OpenGHG Inversions

OpenGHG Inversions is a Python package that is being develoepd as part of the OpenGHG project with the aim of merging the data-processing and simulation modelling capabilities of OpenGHG with the atmospheric Bayesian inverse models developed by the Atmospheric Chemistry Research Group (ACRG) at the University of Bristol, UK.

Currently, OpenGHG Inversions includes the following regional inversion models:

Hierarchical Bayesian Markov Chain Monte Carlo (HBMCMC) model (as described in Ganesan et al., 2014, ACP)

Installation and Setup

As OpenGHG Inversions is dependent on OpenGHG, please ensure that when running locally you are using Python 3.10 or later on Linux or MacOS. Please see the OpenGHG project for further installation instructions of OpenGHG and setting up an object store.

Setup a virtual environment

Check that you have Python 3.10 or greater:

python --version

(Note for Bristol ACRG group: If you are on Blue Pebble, the default anaconda module lang/python/anaconda is Python 3.9. Use module avail to list other options; lang/python/miniconda/3.10.10.cuda-12 or lang/python/miniconda/3.12.2.inc-perl-5.30.0 will work.)

Make a virtual environment

python -m venv openghg_inv

Next activate the environment

source openghg_inv/bin/activate

Installation using `pip`

First you'll need to clone the repository

git clone https://github.com/openghg/openghg_inversions.git

Next make sure pip and related install tools are up to date and then install OpenGHG Inversions using the editable install flag (-e)

pip install --upgrade pip setuptools wheel
pip install -e openghg_inversions

Optionally, install the developer requirements (there is more information about this in the "Contributing" section below):

pip install -r requirements-dev.txt

Verify that PyMC is using fast linear algebra libraries

At this point, run

python -c "import pymc"

This should run without printing any messages. If you receive a message about pymc or pytensor using the numpy C-API, then your inversions might run slowly because the fast linear algebra libraries used by numpy haven't been found.

Solutions to this are:

try python -m pip install numpy after upgrading pip, setuptools, wheel
create a conda env, install numpy using conda, then use pip to upgrade pip, setuptools, wheel and install openghg_inversions

Using OpenGHG Inversions

Getting Started

For an overview of OpenGHG inversions, see this primer.

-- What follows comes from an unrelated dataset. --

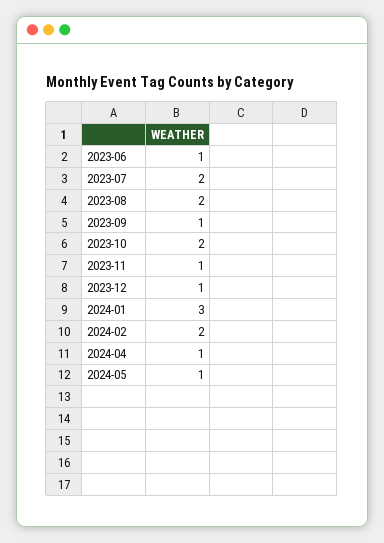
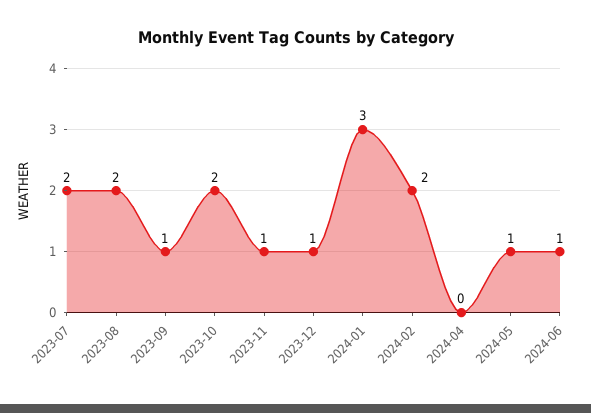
2023-06: 1 -> none
2024-04: 1 -> 0
2024-06: none -> 1

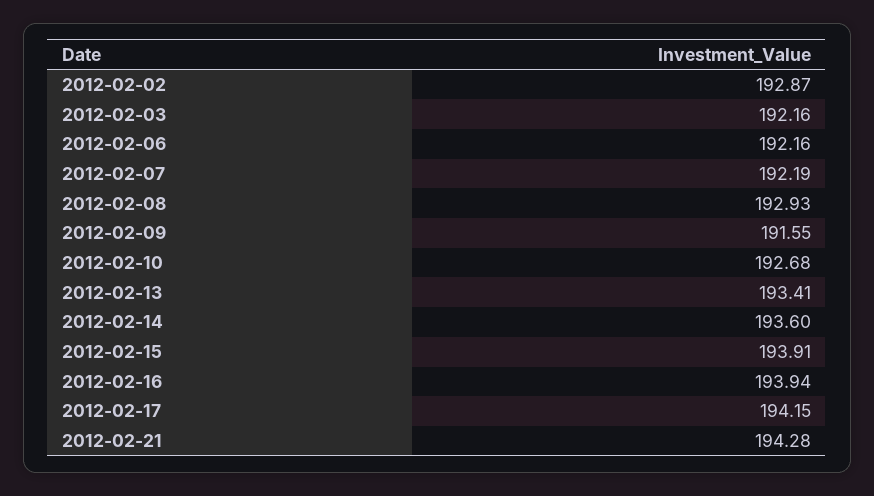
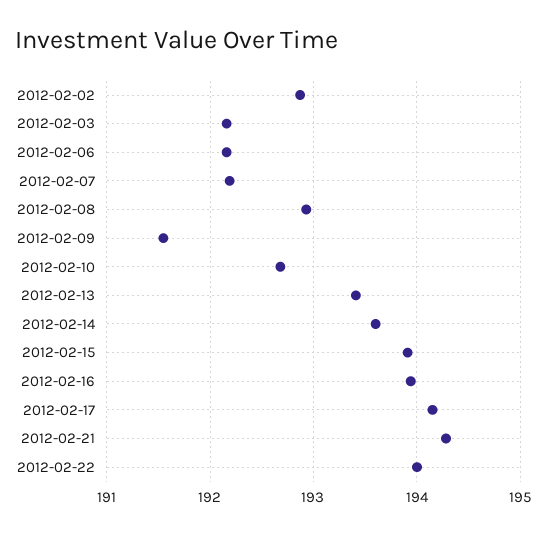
2012-02-22: none -> 194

Passing parameters to the inversion

Keyword arguments are propagated as follows:

any key-value pair in an ini file or passed via the --kwargs flag is passed to the MCMC function as a keyword argument. (Currently, fixedbasisMCMC is the only available MCMC function)
any keyword argument not recognised by the MCMC function (i.e. fixedbasisMCMC) is passed to the function inferpymc in hbmcmc.inversion_pymc, which is the function that creates and samples from the RHIME model.

Thus you can pass arguments to either fixedbasisMCMC or inferpymc, but all of these arguments will be specified in the ini file (or command line).

Let's look at these two steps in detail.

Ways of passing arguments to the inversion

Passing options in an `ini` file

Extra options can be added to an ini file in almost any location. The template ini file puts these option under the heading MCMC.OPTIONS:

[MCMC.OPTIONS]
averaging_error = True
min_error = 20.0
fixed_basis_outer_regions = False
use_bc = True
nuts_sampler = "numpyro"
save_trace = True
compute_min_error = True
no_model_error = False

These will be passed to the MCMC function (e.g. fixedbasisMCMC) as keyword arguments. Any argument in fixedbasisMCMC can be specified in an ini file this way.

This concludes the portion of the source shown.